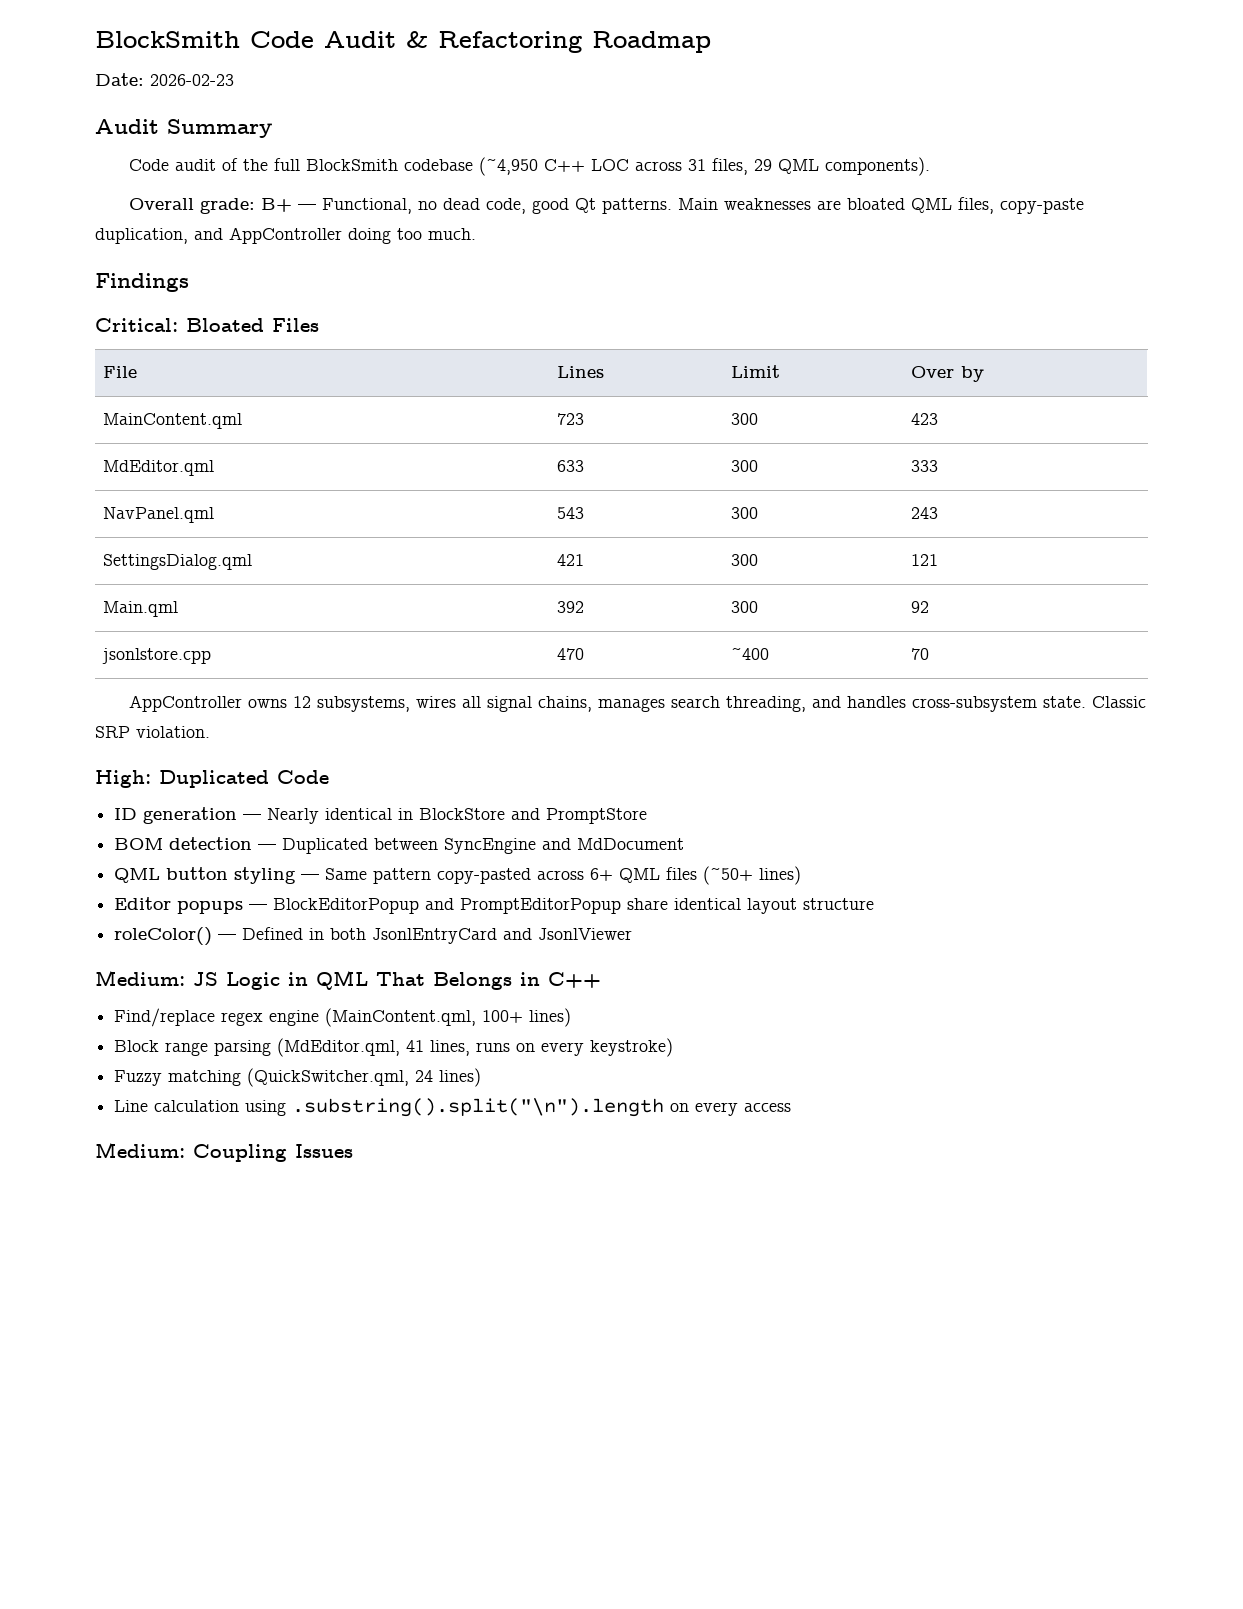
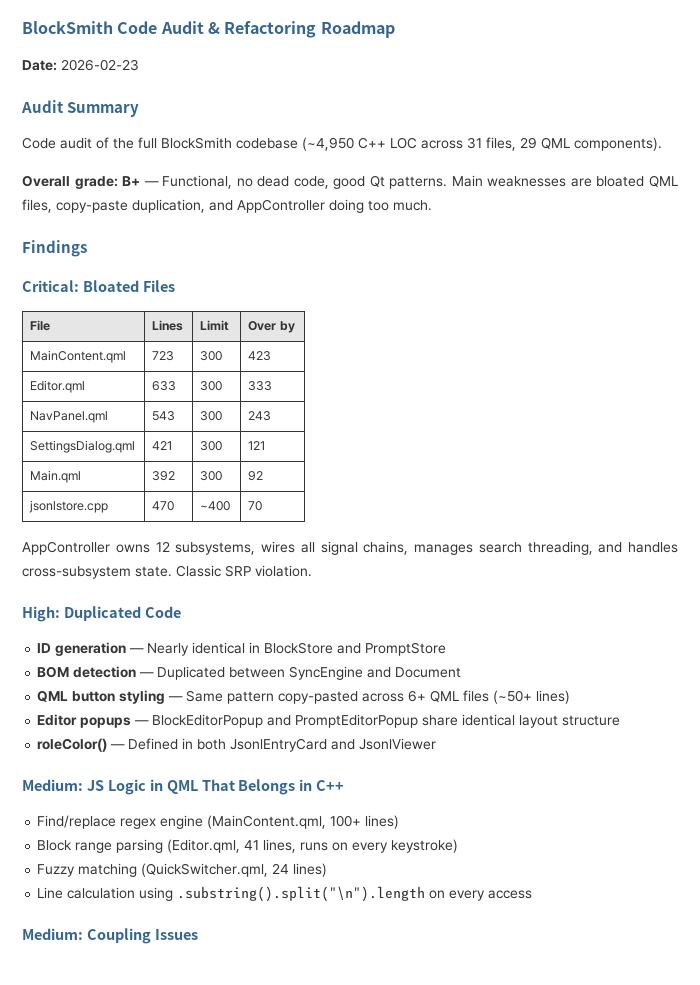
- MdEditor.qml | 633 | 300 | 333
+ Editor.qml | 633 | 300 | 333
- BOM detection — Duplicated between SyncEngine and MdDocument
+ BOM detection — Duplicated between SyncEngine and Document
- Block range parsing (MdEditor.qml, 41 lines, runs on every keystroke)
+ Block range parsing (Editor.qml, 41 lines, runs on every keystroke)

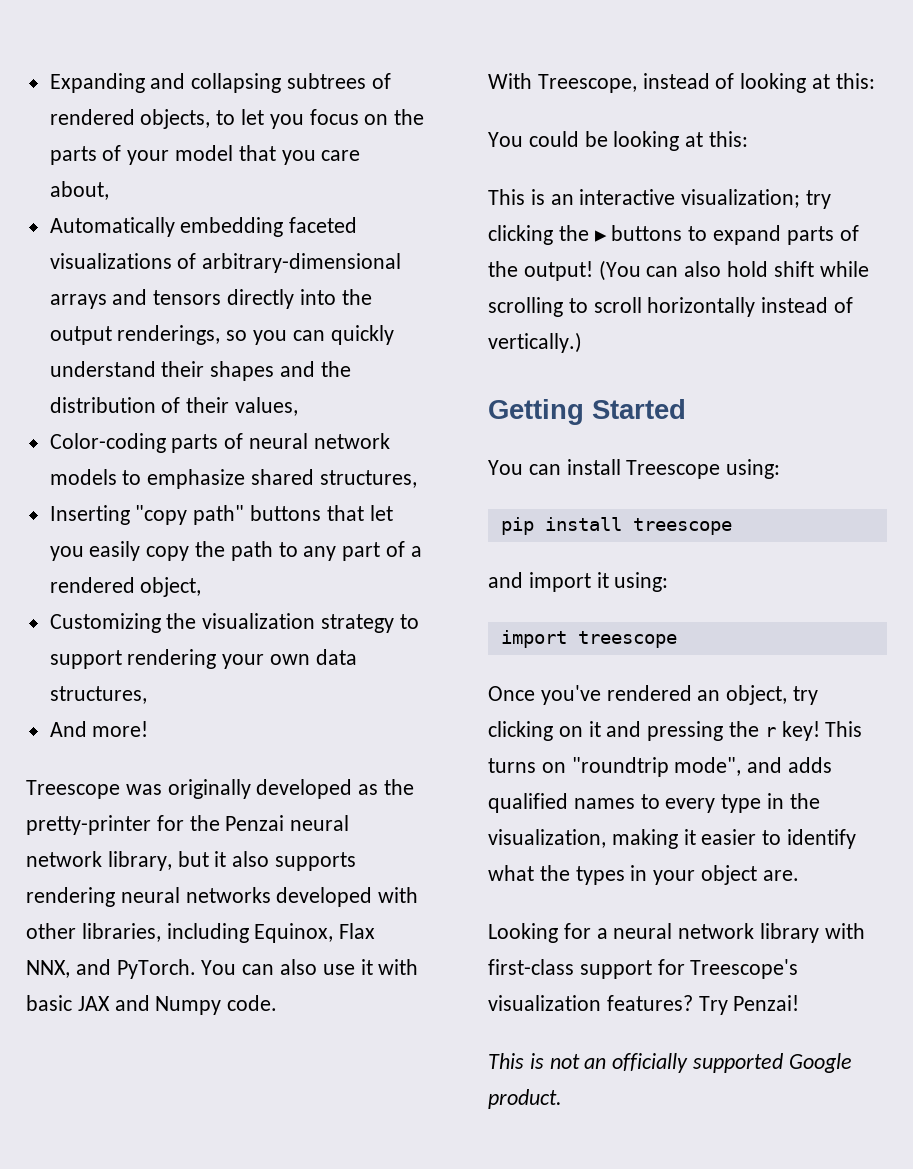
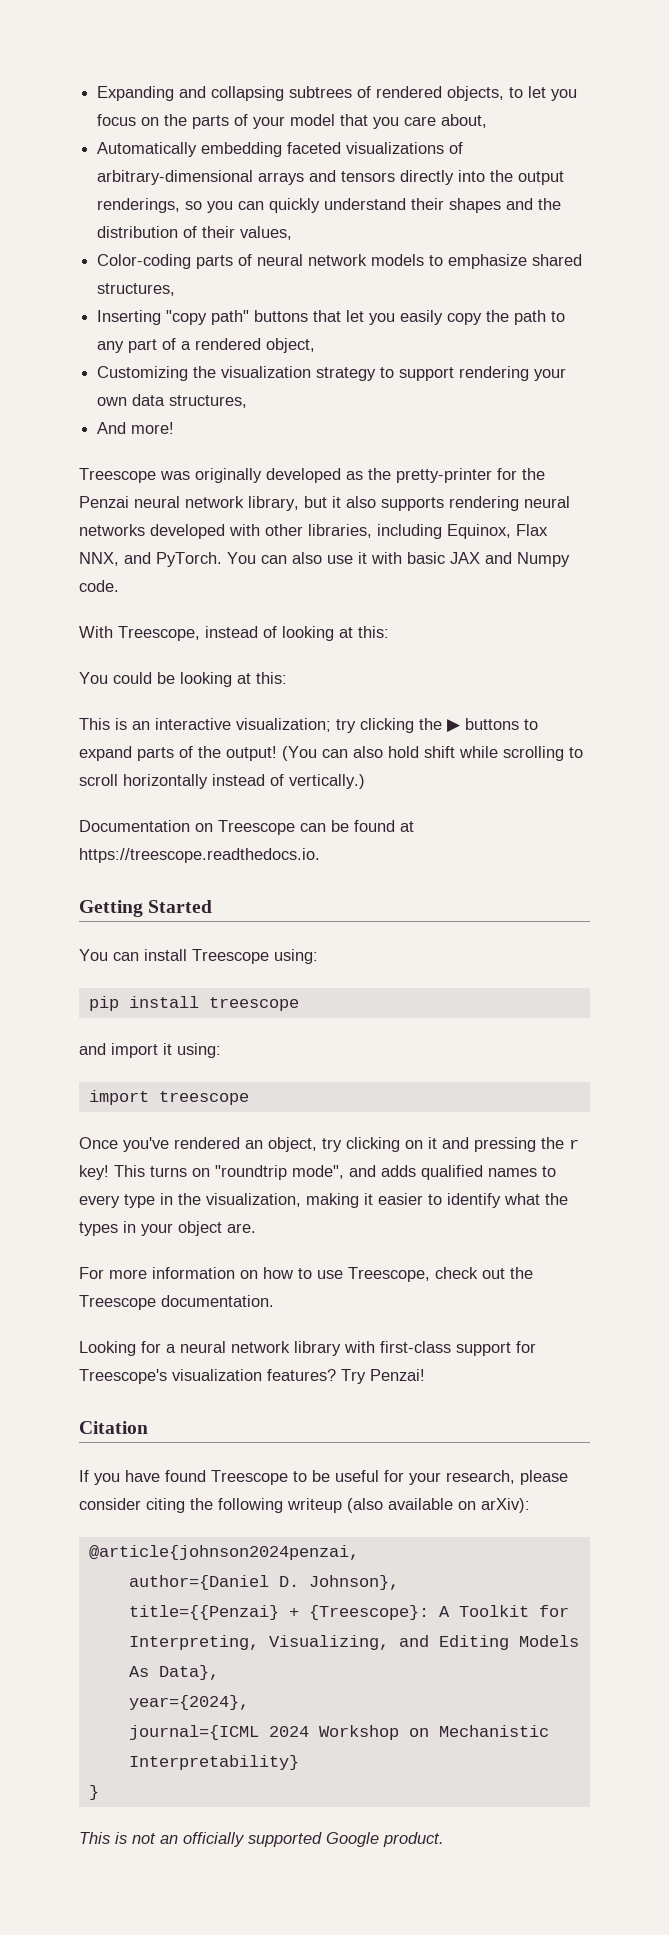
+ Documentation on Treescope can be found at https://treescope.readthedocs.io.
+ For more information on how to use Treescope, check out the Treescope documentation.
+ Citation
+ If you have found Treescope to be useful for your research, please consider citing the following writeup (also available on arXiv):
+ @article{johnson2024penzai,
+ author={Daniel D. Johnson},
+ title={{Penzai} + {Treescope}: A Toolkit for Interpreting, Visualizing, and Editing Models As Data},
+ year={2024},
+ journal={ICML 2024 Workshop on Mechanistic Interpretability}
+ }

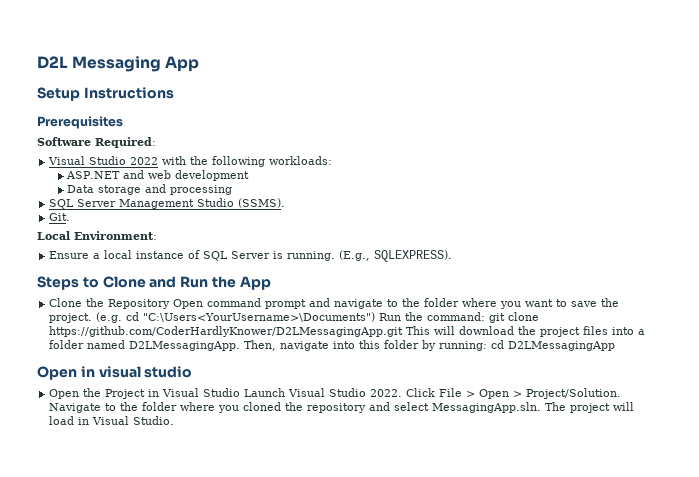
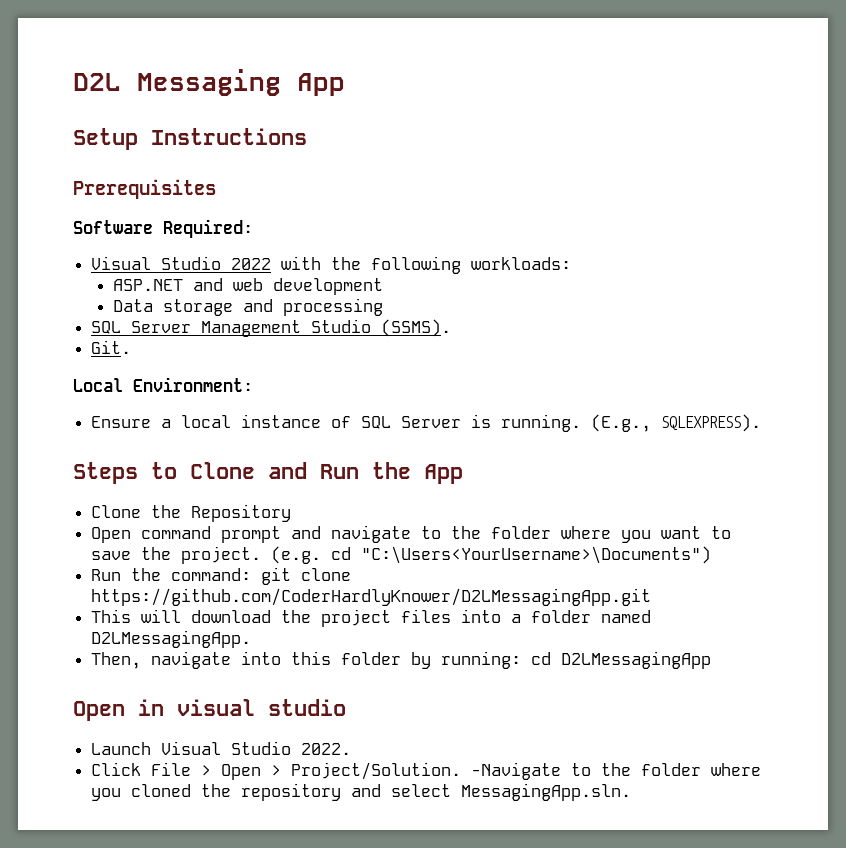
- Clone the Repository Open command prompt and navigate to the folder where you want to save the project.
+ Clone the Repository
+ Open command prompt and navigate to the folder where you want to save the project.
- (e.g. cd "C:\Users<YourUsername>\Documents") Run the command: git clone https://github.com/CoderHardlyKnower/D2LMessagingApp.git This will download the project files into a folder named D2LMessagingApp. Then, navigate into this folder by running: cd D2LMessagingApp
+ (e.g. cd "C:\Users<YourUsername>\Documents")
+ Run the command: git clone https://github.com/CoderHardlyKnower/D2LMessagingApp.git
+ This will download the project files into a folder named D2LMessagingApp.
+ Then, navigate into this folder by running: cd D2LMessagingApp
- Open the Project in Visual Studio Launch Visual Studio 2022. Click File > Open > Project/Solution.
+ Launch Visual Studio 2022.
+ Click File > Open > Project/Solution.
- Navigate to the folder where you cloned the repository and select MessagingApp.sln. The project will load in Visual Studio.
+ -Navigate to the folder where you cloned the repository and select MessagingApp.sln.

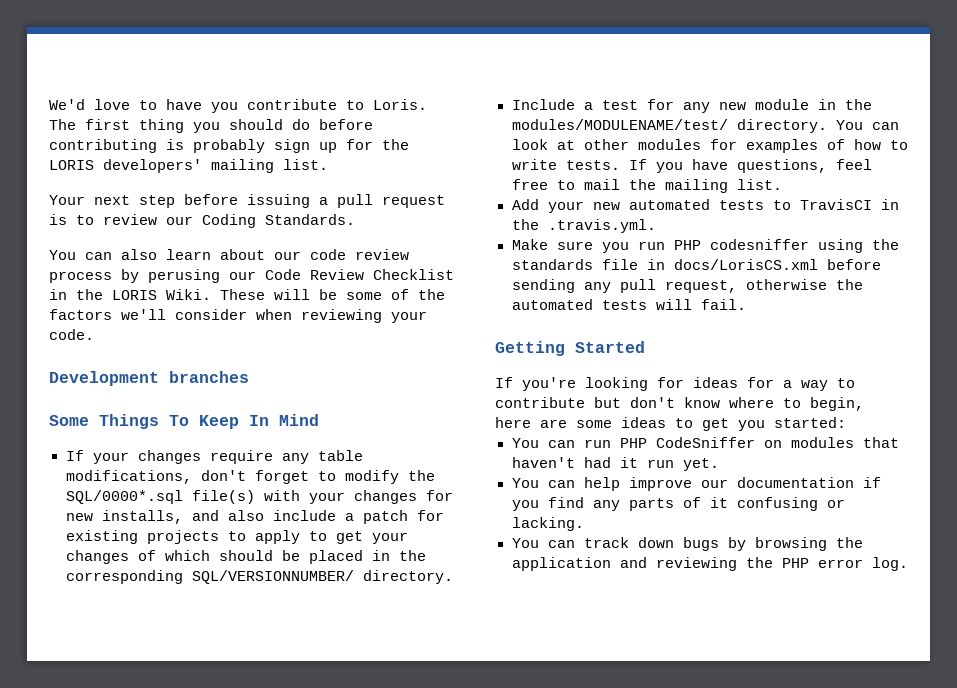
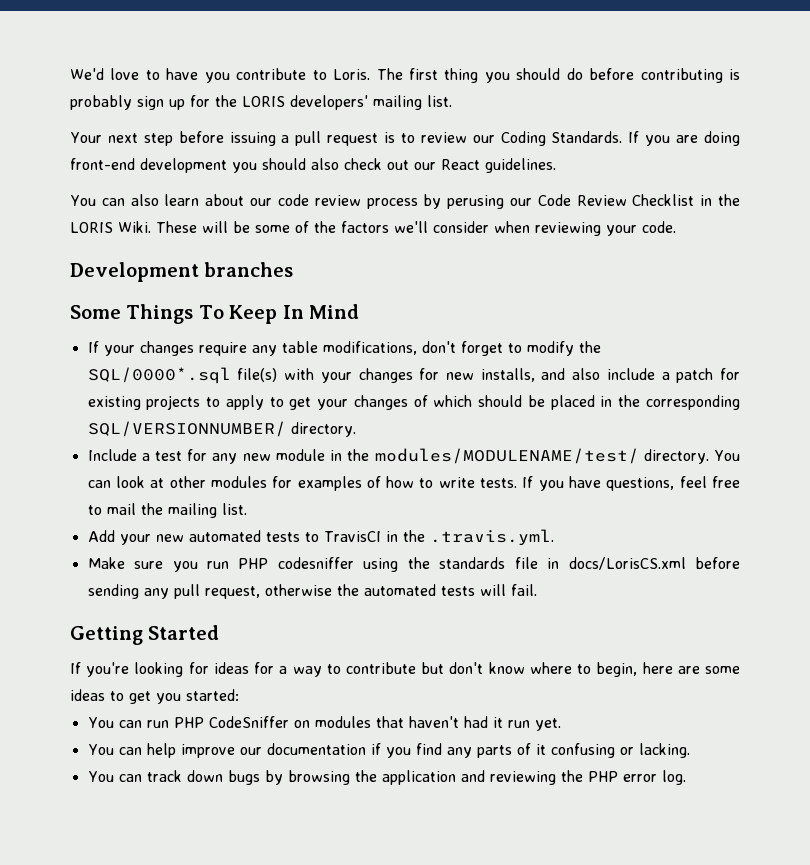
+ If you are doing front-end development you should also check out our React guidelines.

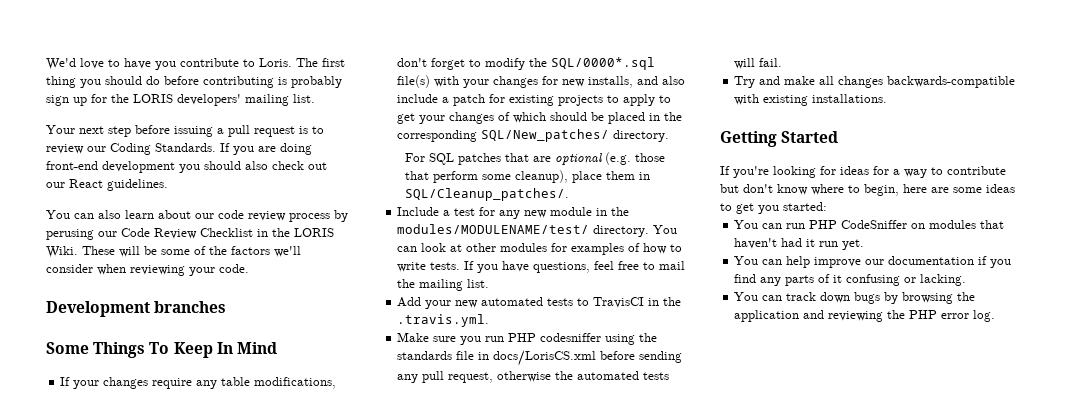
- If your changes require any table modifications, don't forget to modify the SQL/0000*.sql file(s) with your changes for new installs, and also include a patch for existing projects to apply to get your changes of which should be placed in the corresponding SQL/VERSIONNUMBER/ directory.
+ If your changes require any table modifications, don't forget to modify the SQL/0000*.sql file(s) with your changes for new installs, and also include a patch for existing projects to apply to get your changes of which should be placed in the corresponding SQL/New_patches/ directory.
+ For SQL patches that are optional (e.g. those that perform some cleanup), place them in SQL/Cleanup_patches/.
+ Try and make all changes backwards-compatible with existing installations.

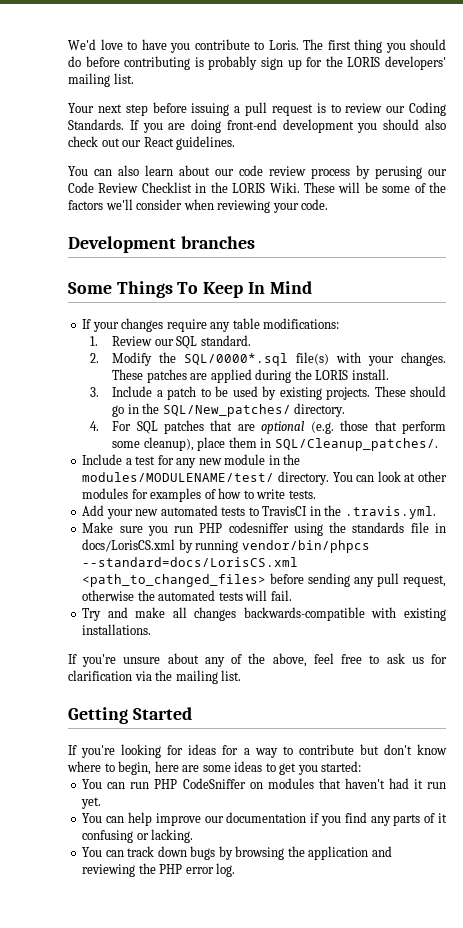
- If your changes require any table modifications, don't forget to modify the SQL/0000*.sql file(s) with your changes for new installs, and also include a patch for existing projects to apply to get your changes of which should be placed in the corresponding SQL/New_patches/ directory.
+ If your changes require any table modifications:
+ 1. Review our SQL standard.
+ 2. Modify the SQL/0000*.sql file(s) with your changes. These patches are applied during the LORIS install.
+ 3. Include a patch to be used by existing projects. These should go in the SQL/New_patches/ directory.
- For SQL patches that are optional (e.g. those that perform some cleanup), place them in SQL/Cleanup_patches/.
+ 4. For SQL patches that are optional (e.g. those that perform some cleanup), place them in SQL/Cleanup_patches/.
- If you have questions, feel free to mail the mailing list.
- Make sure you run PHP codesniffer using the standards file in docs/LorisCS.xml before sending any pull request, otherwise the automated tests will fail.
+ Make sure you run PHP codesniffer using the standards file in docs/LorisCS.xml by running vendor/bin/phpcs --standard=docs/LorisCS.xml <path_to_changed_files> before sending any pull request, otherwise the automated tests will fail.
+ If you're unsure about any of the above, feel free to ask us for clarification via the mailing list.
######
Work instruction:
What you should repeat exactly is the run of lines from the top of the listing above through the line with "SyncEngine and Document", without pictures.

Result of this exercise:
- MdEditor.qml | 633 | 300 | 333
+ Editor.qml | 633 | 300 | 333
- BOM detection — Duplicated between SyncEngine and MdDocument
+ BOM detection — Duplicated between SyncEngine and Document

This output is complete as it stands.